The PowerPC 970, PowerPC 970FX, PowerPC 970GX, and PowerPC 970MP, are 64-bit Power Architecture processors from IBM introduced in 2002. When used in Apple Inc. machines, they were dubbed the PowerPC G5. The PowerPC 970's successor is the PowerPC A2.
The 970 family was created through a collaboration between IBM and Apple. The project went under the codename GP-UL or Giga Processor Ultra Light, where Giga Processor was the codename for the POWER4 from which the core was derived. When Apple introduced the Power Mac G5, they stated that this was a five year collaborative effort, with multiple future generations, but it was short-lived. Apple had to retract the promise to deliver a 3 GHz processor one year after its introduction, and IBM could never get the power consumption down far enough for these processors to fit into a portable computer. Apple only used three variants of the processor.

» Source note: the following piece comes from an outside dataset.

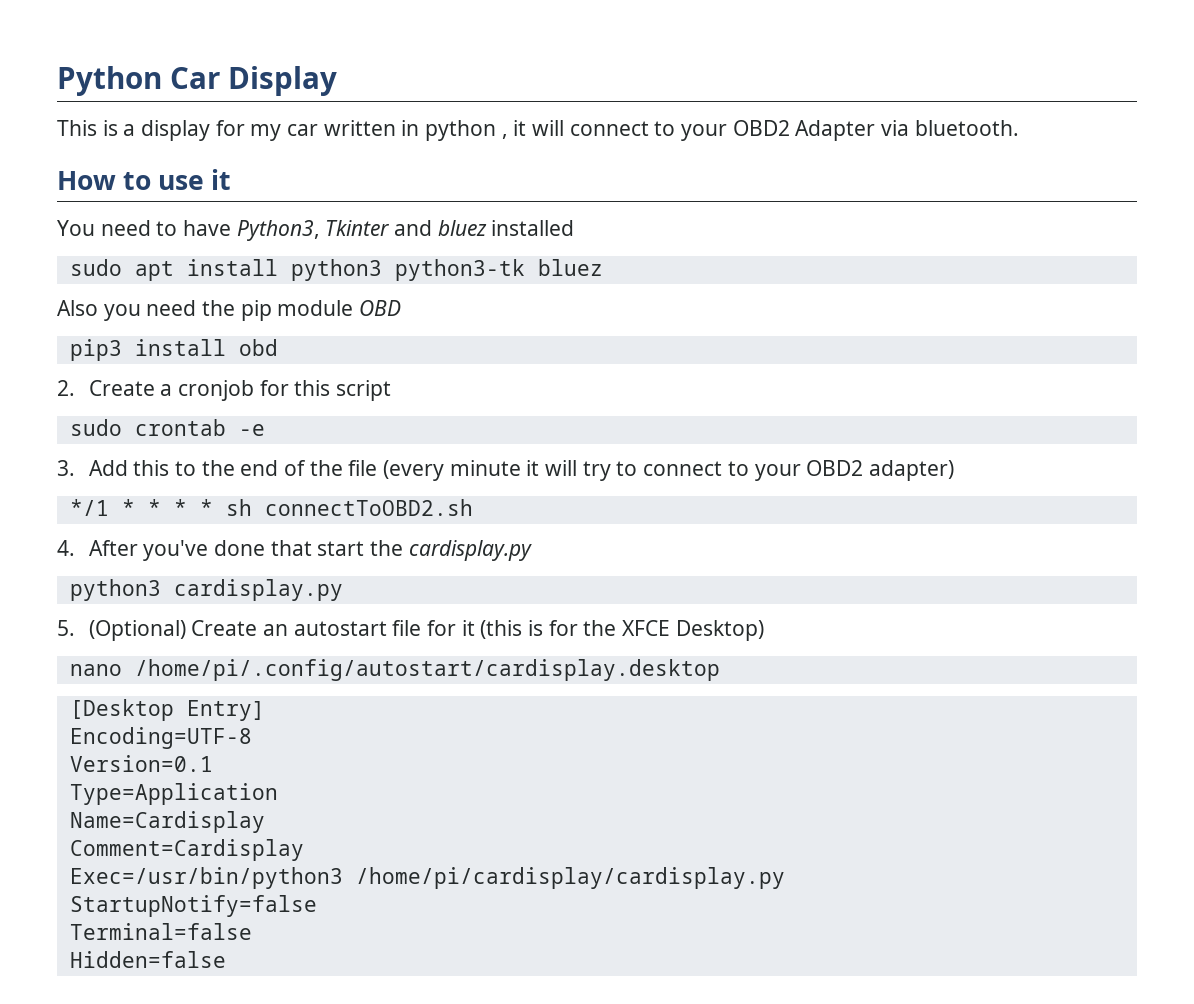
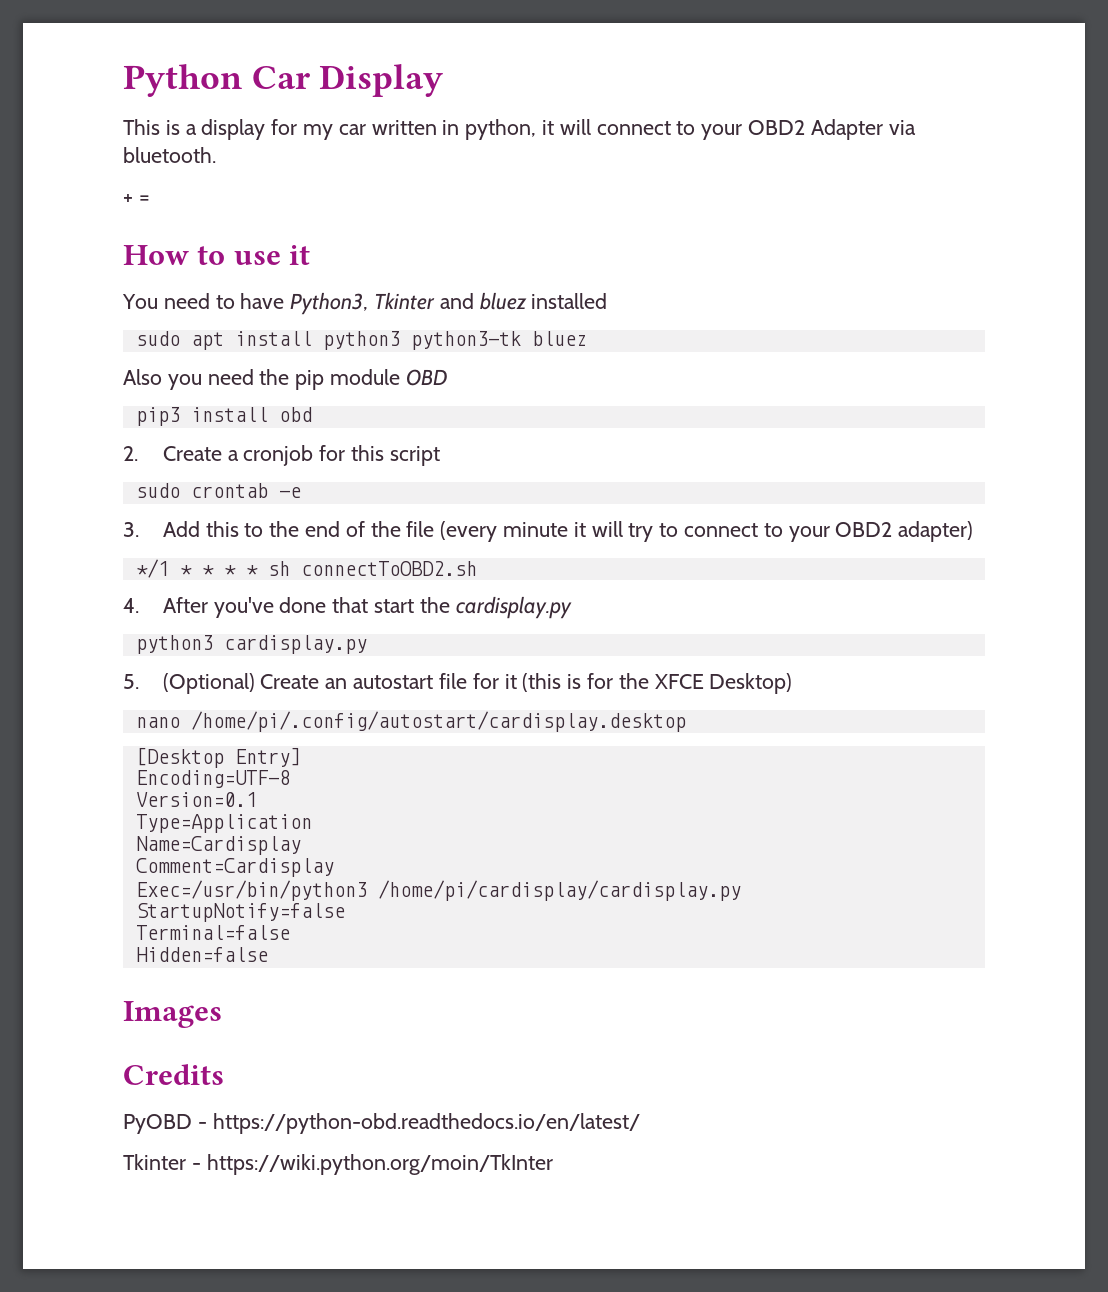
[425,120,508,141] python , -> [465,119,537,140] python,
(1019, 128) none -> [123,194,150,204] // + =
(226, 959) none -> [123,1001,222,1028] [123,1064,224,1085] [123,1113,640,1134] [123,1154,553,1175] // Images // Credits // PyOBD - https://python-obd.readthedocs.io/en/latest/ // Tkinter - https://wiki.python.org/moin/TkInter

IBM’s JS20/JS21 blade modules and some low-end workstations and System p servers are based on PowerPC 970. It is also used in some high end embedded systems like Mercury’s Momentum XSA-200. IBM is also licensing the PowerPC 970 core for use in custom applications. A common misconception is that the PowerPC 970 was the core in IBM's Xenon processor in Microsoft's Xbox 360, but this is false. That processor is using cores similar to the Power Processing Element (PPE) in the Cell microprocessor.